**WORK ITEM**
Identify each line below that contains the word "Open", and copy it out.

[Edit tracking data]
=== Begin Enclosure ===

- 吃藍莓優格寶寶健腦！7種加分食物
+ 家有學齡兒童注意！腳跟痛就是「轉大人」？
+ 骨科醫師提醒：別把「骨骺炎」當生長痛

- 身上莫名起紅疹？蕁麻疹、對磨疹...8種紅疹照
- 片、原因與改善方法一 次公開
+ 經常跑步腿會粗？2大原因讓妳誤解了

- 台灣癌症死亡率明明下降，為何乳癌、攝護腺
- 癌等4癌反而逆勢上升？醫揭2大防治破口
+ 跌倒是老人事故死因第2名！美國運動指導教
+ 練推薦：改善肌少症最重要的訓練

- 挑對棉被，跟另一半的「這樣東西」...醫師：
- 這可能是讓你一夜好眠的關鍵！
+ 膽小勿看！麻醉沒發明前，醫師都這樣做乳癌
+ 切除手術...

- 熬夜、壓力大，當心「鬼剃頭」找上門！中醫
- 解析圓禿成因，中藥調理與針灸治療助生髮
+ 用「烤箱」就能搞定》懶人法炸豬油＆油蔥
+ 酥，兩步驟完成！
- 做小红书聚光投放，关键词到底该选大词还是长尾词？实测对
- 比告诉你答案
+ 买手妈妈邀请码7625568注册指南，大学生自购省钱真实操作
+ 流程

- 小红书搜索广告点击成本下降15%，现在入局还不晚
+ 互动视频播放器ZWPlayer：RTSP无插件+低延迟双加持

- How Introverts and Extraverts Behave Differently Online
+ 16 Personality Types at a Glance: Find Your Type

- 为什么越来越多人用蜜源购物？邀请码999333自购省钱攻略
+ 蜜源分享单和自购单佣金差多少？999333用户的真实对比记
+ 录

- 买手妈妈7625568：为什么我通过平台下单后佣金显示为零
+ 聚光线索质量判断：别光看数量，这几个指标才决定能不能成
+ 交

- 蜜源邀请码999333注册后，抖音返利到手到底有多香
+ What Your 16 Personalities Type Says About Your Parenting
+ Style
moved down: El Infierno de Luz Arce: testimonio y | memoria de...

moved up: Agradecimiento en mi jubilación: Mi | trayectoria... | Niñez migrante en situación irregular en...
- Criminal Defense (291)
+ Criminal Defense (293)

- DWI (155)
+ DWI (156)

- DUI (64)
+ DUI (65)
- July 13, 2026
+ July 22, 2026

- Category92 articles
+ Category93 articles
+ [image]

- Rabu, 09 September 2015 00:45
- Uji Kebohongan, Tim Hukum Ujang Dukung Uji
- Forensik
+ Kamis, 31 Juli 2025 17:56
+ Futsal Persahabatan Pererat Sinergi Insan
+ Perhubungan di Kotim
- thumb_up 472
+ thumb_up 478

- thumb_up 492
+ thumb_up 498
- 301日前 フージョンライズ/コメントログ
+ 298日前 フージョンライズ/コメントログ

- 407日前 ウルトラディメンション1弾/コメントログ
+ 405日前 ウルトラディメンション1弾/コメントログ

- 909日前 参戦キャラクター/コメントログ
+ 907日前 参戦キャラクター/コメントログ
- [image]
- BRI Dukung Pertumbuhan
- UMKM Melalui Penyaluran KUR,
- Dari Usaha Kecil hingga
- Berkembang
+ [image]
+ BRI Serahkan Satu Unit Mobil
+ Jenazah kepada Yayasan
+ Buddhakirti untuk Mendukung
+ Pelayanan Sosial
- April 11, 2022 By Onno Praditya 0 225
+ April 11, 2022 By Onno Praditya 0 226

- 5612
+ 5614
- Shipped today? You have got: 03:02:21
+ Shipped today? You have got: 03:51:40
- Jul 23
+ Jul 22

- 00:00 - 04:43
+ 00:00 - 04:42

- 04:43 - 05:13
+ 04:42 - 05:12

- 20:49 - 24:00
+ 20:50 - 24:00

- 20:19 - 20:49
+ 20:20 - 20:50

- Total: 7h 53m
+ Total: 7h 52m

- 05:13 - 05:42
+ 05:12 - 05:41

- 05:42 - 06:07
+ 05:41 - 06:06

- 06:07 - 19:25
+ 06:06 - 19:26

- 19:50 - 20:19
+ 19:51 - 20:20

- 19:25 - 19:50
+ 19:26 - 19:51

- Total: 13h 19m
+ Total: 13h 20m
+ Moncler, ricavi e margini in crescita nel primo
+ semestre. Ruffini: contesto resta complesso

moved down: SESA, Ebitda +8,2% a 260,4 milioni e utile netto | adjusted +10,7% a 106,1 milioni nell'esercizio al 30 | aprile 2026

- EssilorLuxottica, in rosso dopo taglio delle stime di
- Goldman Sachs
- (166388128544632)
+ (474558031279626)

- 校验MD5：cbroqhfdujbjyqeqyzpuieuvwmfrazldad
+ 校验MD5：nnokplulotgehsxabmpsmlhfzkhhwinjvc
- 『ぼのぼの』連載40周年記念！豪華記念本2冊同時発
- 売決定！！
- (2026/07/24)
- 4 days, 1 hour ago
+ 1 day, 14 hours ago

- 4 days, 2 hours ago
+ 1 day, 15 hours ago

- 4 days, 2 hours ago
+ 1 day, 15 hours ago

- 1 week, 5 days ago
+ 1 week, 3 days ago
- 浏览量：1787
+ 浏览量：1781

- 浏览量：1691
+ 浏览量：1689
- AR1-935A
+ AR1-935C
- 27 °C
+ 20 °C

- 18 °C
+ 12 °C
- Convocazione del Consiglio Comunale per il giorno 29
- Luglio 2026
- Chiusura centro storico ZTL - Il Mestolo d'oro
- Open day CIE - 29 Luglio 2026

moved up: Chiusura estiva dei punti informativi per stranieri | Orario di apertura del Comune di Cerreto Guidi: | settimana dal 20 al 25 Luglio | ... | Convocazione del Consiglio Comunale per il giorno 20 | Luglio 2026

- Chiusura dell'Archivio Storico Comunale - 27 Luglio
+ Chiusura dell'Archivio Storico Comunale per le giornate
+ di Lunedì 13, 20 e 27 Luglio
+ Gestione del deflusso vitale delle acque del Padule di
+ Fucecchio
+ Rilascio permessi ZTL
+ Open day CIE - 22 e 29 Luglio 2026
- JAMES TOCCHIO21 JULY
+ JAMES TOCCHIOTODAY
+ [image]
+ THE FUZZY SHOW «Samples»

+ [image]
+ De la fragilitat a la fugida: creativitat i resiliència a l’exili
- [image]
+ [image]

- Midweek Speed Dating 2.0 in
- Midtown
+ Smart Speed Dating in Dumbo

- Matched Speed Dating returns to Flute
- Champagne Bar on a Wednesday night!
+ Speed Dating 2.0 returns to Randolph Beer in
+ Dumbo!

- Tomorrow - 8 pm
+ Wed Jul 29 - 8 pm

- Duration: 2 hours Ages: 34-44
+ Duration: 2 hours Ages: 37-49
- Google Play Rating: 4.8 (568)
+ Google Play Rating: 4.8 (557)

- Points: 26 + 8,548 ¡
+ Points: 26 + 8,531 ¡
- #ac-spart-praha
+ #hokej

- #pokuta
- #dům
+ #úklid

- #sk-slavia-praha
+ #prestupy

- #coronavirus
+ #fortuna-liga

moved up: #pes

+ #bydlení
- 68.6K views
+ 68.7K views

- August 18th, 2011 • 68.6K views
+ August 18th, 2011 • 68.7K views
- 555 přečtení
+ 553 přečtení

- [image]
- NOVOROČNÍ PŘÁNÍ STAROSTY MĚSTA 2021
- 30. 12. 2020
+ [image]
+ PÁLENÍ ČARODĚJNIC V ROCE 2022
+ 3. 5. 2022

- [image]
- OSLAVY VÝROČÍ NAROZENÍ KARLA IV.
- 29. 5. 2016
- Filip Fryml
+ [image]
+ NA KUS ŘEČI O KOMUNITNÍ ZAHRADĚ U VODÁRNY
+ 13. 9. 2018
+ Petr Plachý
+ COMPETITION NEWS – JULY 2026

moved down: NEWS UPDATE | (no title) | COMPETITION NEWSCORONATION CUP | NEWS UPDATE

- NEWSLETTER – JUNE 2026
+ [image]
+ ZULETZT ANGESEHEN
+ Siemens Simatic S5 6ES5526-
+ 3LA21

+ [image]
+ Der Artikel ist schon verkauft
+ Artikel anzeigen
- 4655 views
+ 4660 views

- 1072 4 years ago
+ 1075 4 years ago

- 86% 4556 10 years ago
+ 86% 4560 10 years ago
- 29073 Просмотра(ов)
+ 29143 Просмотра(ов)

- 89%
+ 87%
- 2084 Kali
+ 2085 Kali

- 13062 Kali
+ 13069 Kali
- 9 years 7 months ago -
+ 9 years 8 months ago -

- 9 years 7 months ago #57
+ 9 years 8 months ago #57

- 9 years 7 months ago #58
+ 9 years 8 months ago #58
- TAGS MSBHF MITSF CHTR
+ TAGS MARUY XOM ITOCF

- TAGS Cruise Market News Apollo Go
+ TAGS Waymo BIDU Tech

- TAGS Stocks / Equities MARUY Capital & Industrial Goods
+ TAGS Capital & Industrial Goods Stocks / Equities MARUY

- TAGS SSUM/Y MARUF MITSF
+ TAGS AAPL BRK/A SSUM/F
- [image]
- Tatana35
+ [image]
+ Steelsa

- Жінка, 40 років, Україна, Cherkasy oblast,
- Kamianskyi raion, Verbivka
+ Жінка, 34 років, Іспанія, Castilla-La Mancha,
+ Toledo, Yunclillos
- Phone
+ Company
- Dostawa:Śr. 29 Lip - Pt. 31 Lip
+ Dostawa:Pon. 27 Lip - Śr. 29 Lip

=== End Enclosure ===

**ANSWER TO THIS TASK**
- Open day CIE - 29 Luglio 2026
+ Open day CIE - 22 e 29 Luglio 2026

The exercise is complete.